* DATASET ENTRIES:
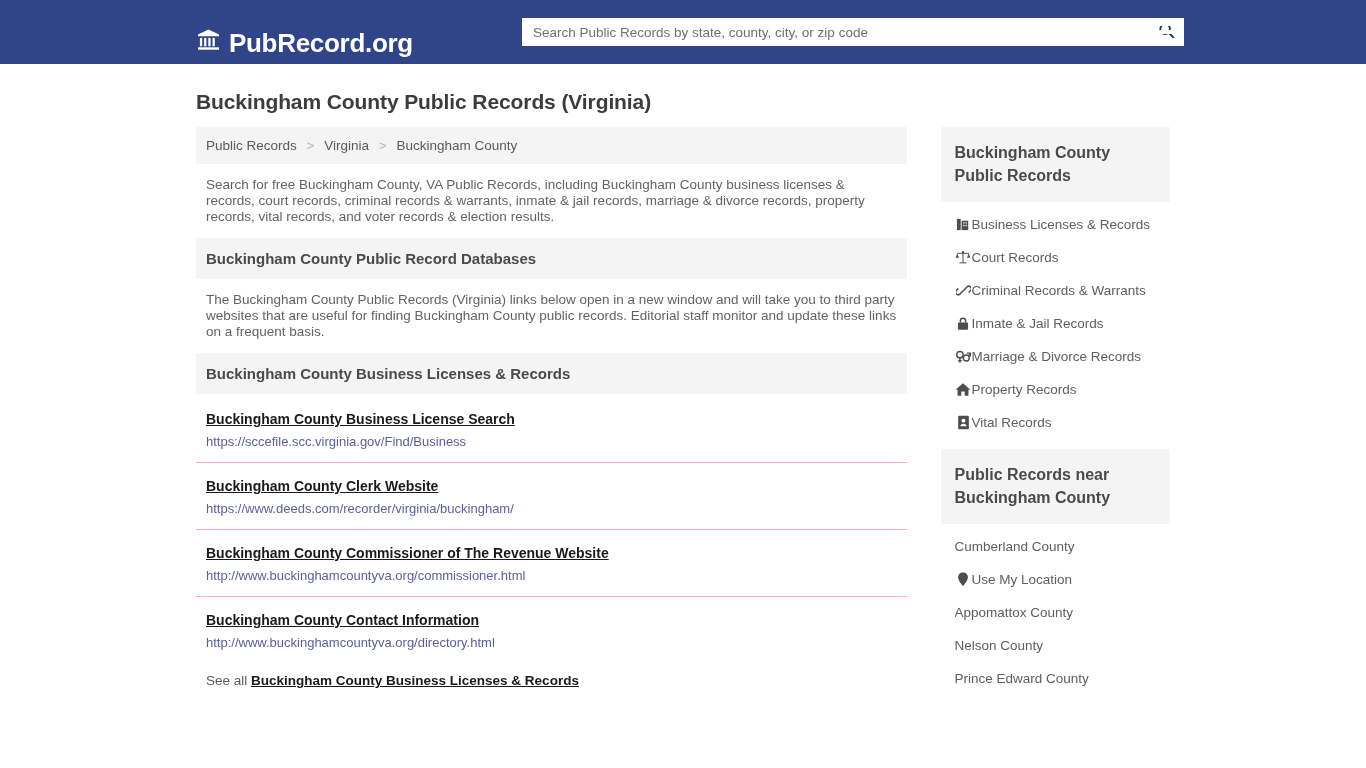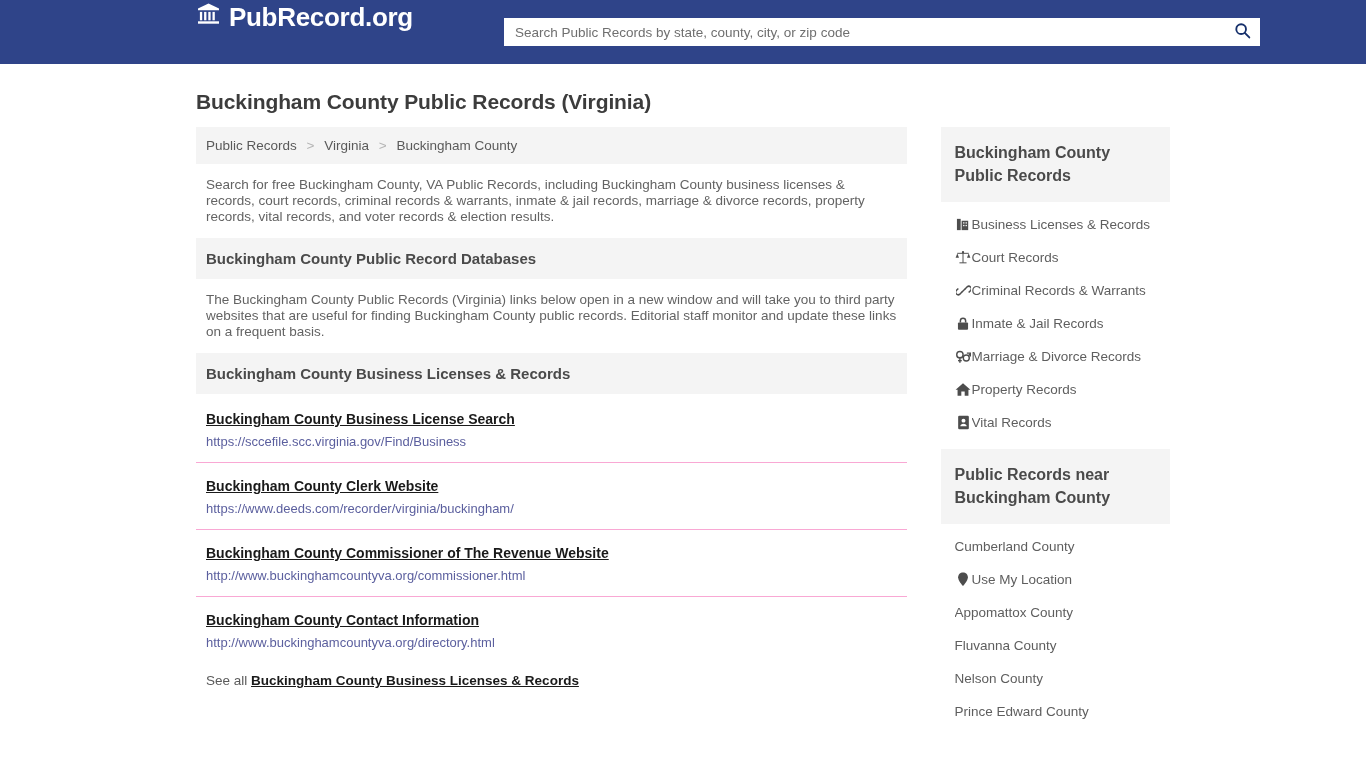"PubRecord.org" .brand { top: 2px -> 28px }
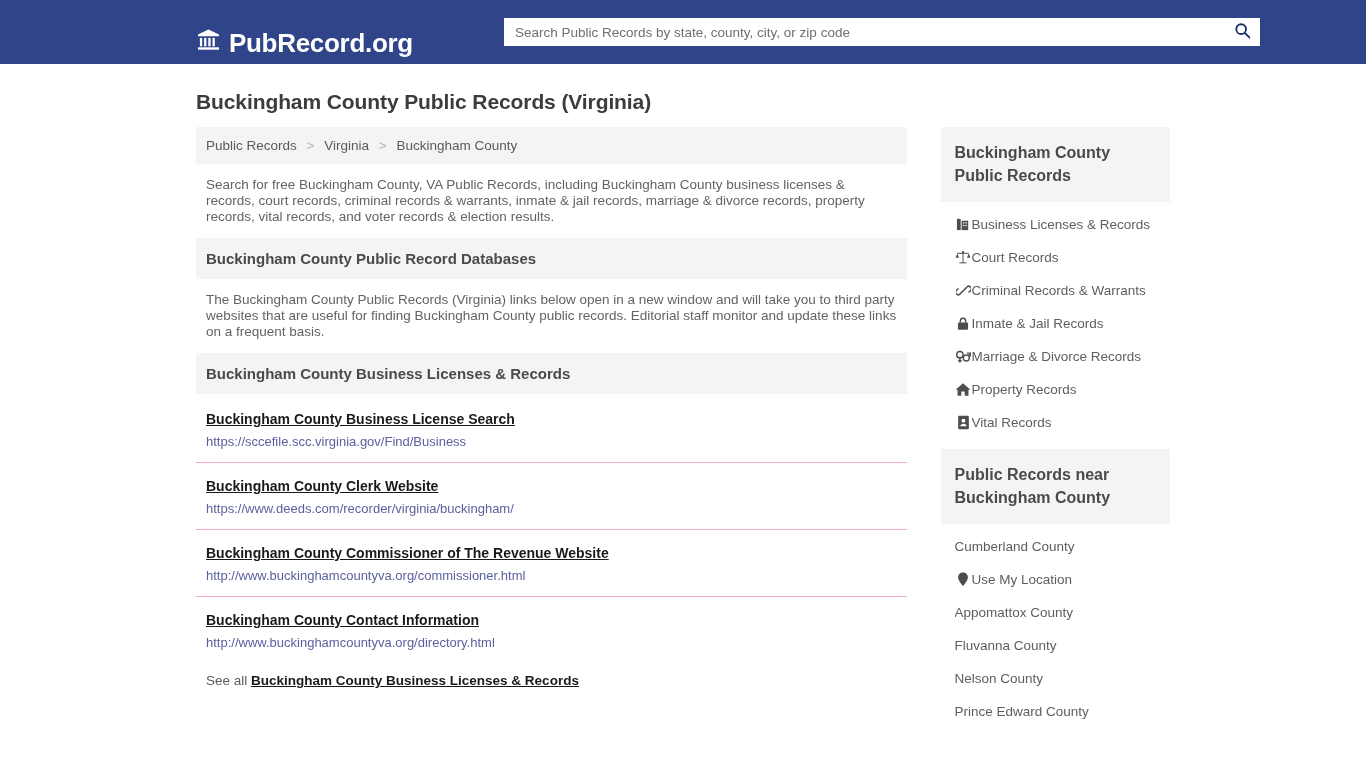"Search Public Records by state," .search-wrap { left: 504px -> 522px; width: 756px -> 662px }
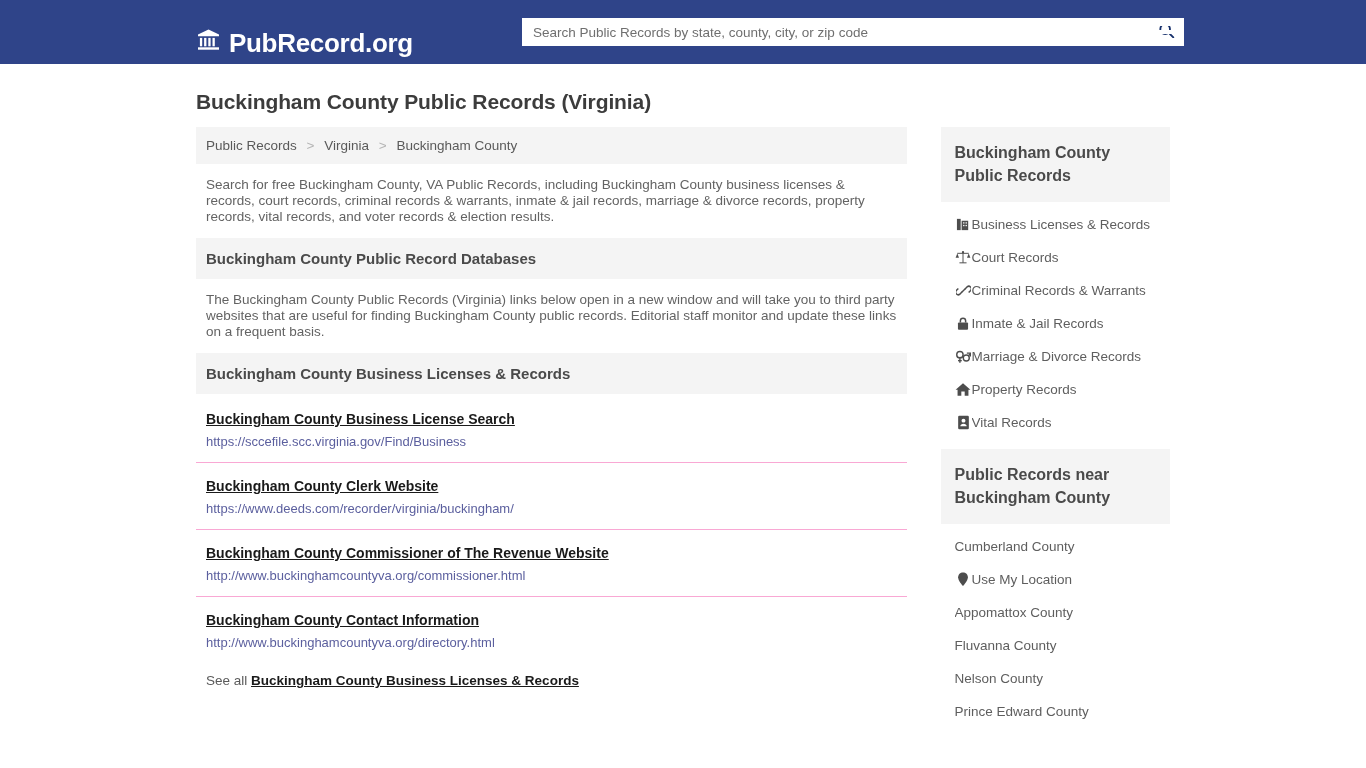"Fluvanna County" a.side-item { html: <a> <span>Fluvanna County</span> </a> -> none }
...
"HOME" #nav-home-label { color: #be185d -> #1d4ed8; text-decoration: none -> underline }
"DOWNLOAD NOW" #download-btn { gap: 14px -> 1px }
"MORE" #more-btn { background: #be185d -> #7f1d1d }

* WHAT THIS TASK INVOLVES: Range to copy from the records above: the line containing "top: 2px ->" to the line containing "html: <a> <span>Fluvanna", both included. Output those lines exactly and only those, skipping pictures.

* EXPECTED OUTPUT:
"PubRecord.org" .brand { top: 2px -> 28px }
"Search Public Records by state," .search-wrap { left: 504px -> 522px; width: 756px -> 662px }
"Fluvanna County" a.side-item { html: <a> <span>Fluvanna County</span> </a> -> none }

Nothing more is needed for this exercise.